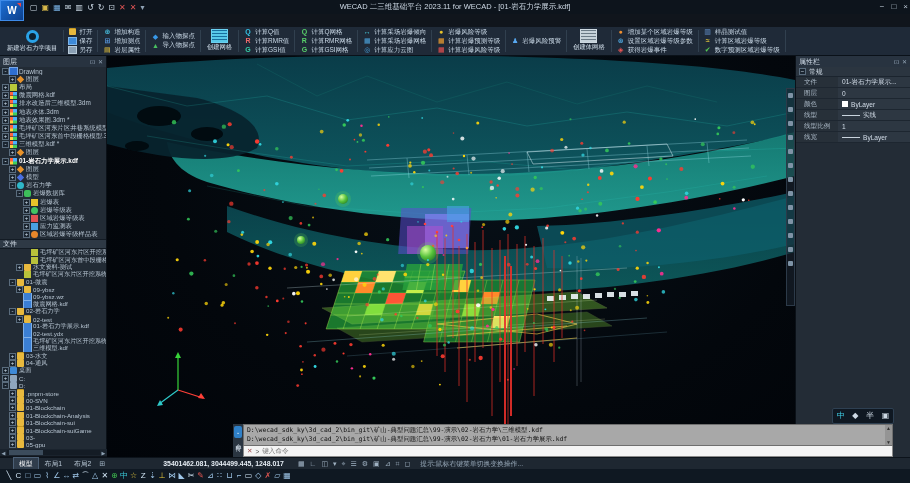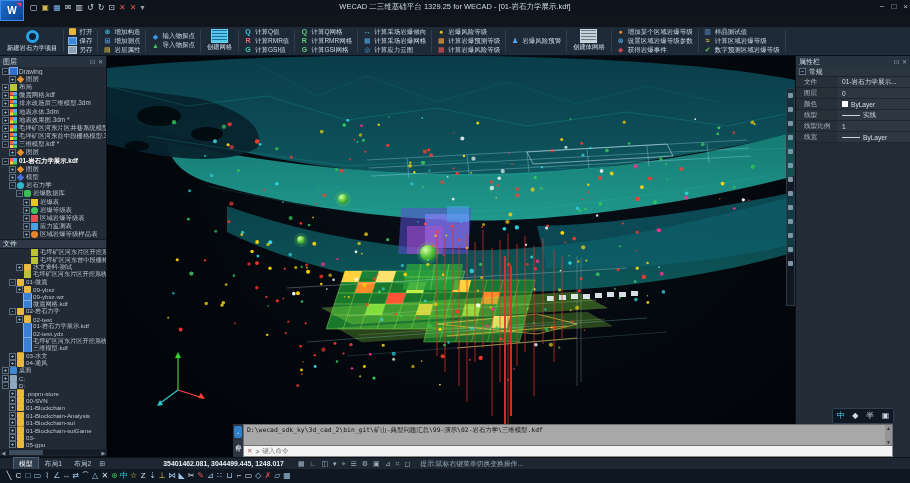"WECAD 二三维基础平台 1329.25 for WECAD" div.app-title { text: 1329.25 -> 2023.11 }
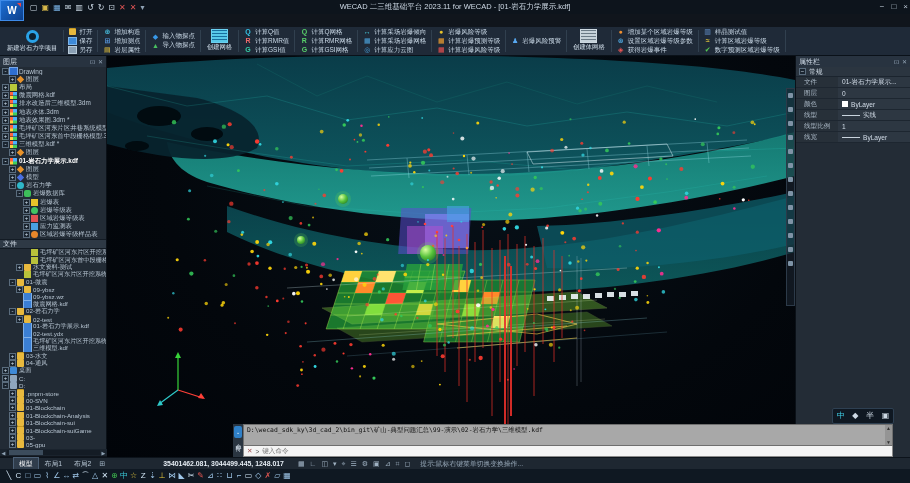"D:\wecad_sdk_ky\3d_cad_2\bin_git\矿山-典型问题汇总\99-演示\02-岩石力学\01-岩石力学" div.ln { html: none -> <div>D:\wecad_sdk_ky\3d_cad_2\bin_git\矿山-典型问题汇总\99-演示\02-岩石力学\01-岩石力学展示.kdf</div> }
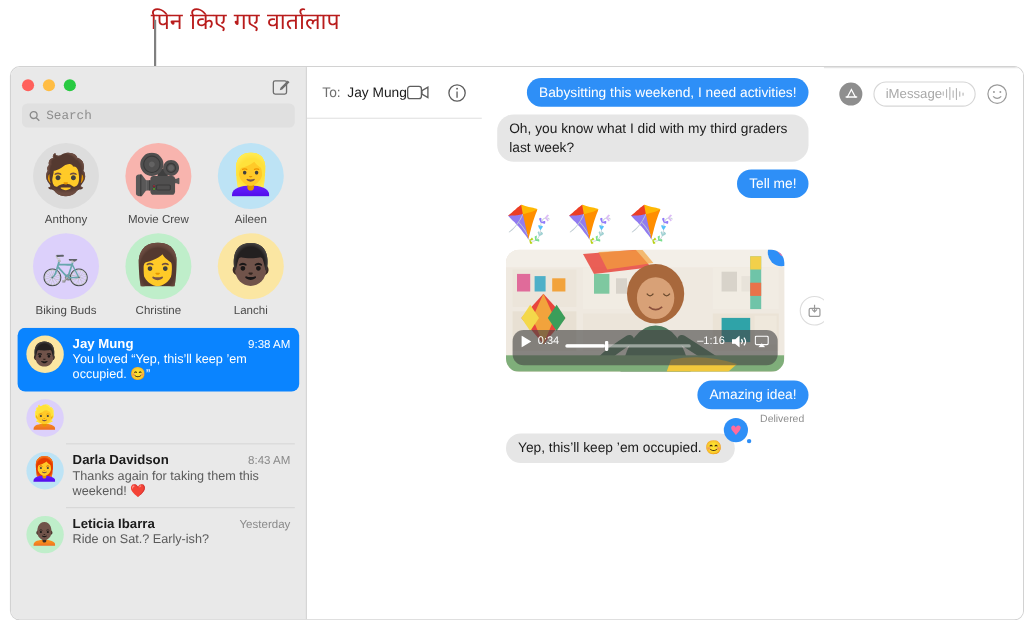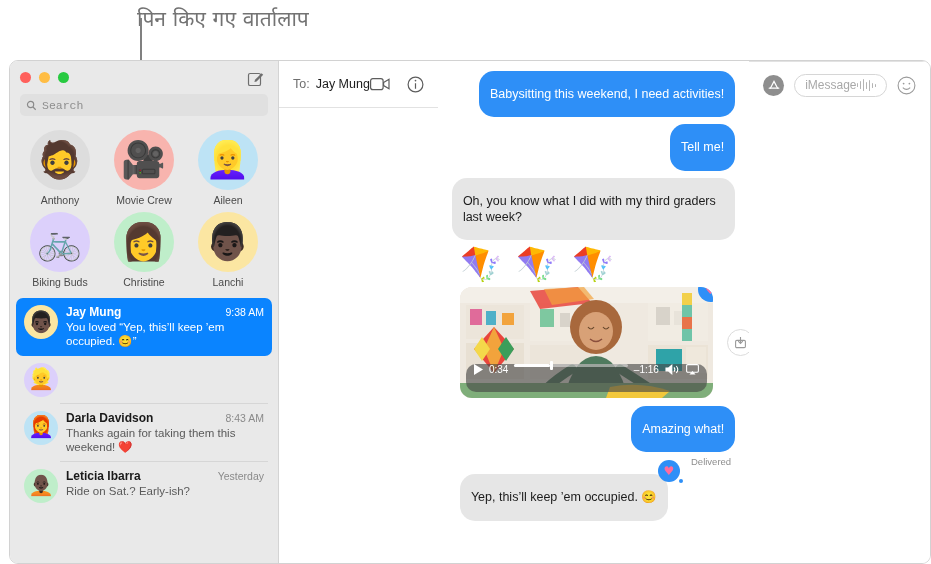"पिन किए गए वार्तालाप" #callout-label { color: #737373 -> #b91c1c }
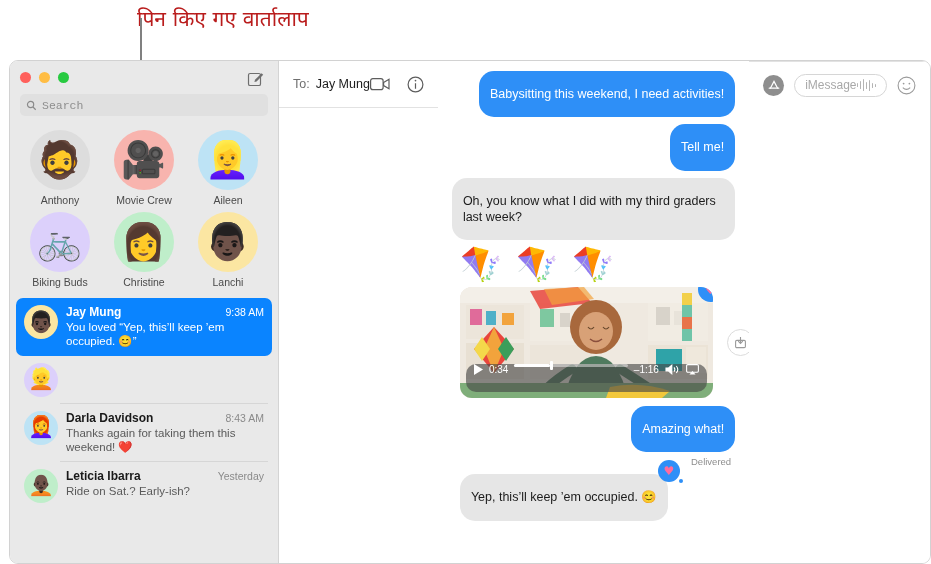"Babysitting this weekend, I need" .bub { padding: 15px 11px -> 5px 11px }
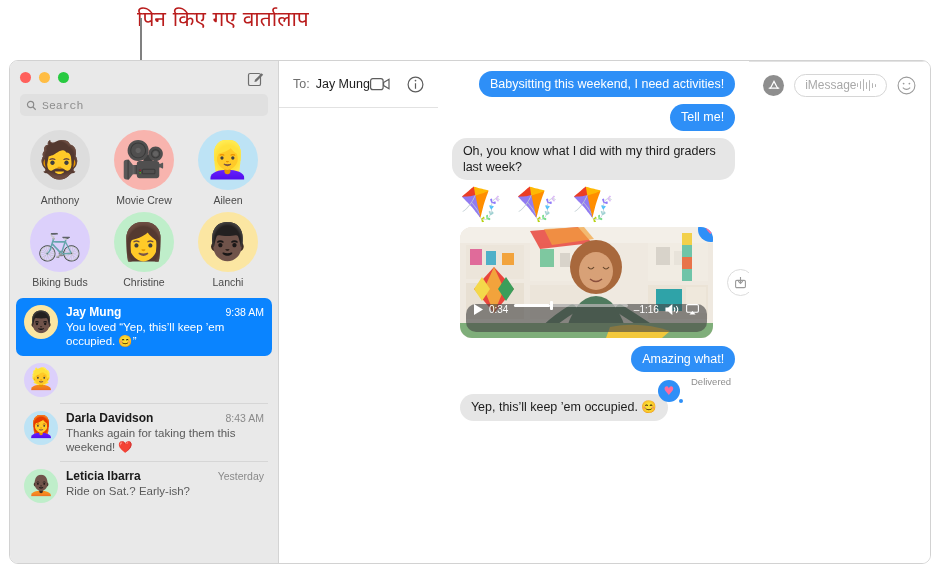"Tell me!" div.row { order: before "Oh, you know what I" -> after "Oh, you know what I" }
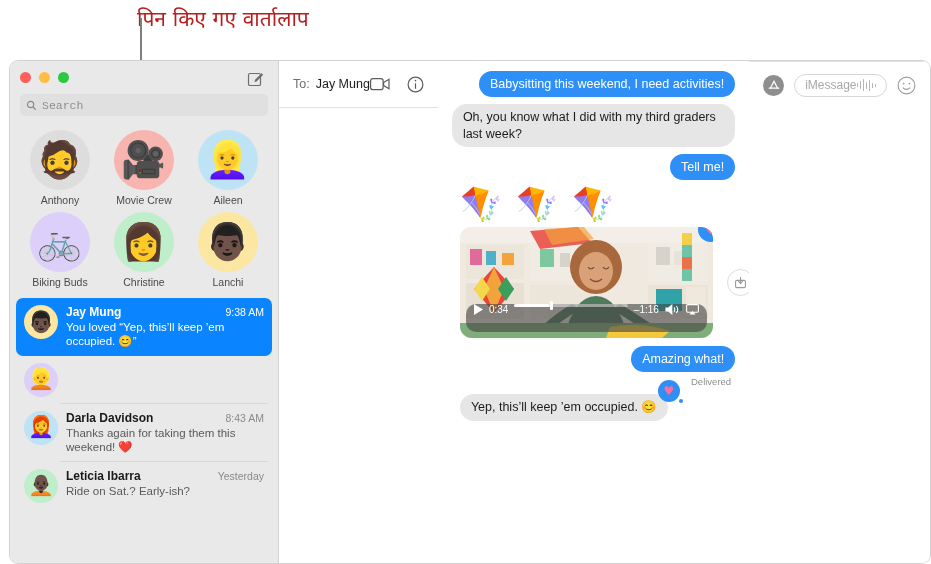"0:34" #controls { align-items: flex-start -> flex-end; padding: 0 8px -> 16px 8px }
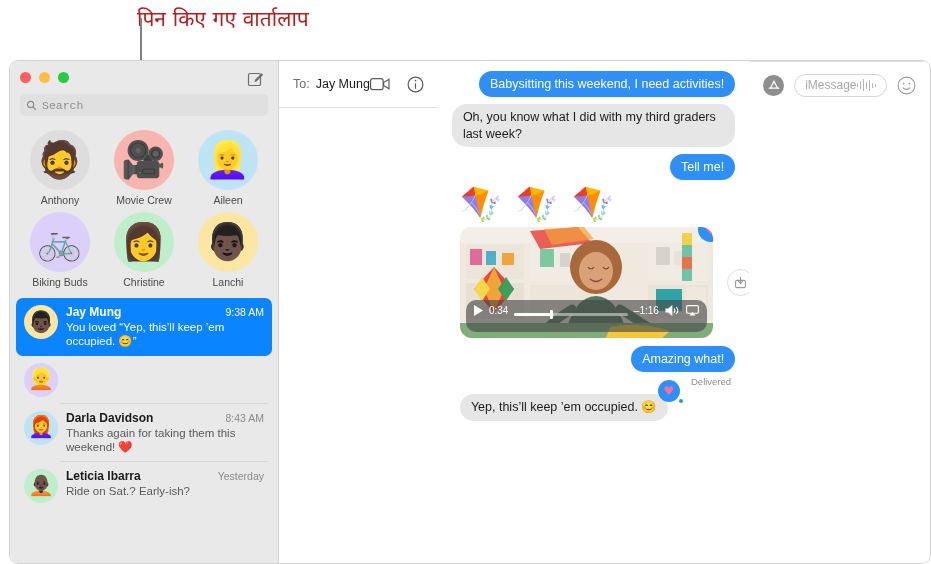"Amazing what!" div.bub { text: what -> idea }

---

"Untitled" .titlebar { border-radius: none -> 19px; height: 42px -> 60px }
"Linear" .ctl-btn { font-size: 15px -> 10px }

→ **Your assignment**
Above are some entries. Restate word for word the lines from the one holding "color: #737373 ->" through the one holding "text: what ->", but not the pictures.

→ **Result for this exercise**
"पिन किए गए वार्तालाप" #callout-label { color: #737373 -> #b91c1c }
"Babysitting this weekend, I need" .bub { padding: 15px 11px -> 5px 11px }
"Tell me!" div.row { order: before "Oh, you know what I" -> after "Oh, you know what I" }
"0:34" #controls { align-items: flex-start -> flex-end; padding: 0 8px -> 16px 8px }
"Amazing what!" div.bub { text: what -> idea }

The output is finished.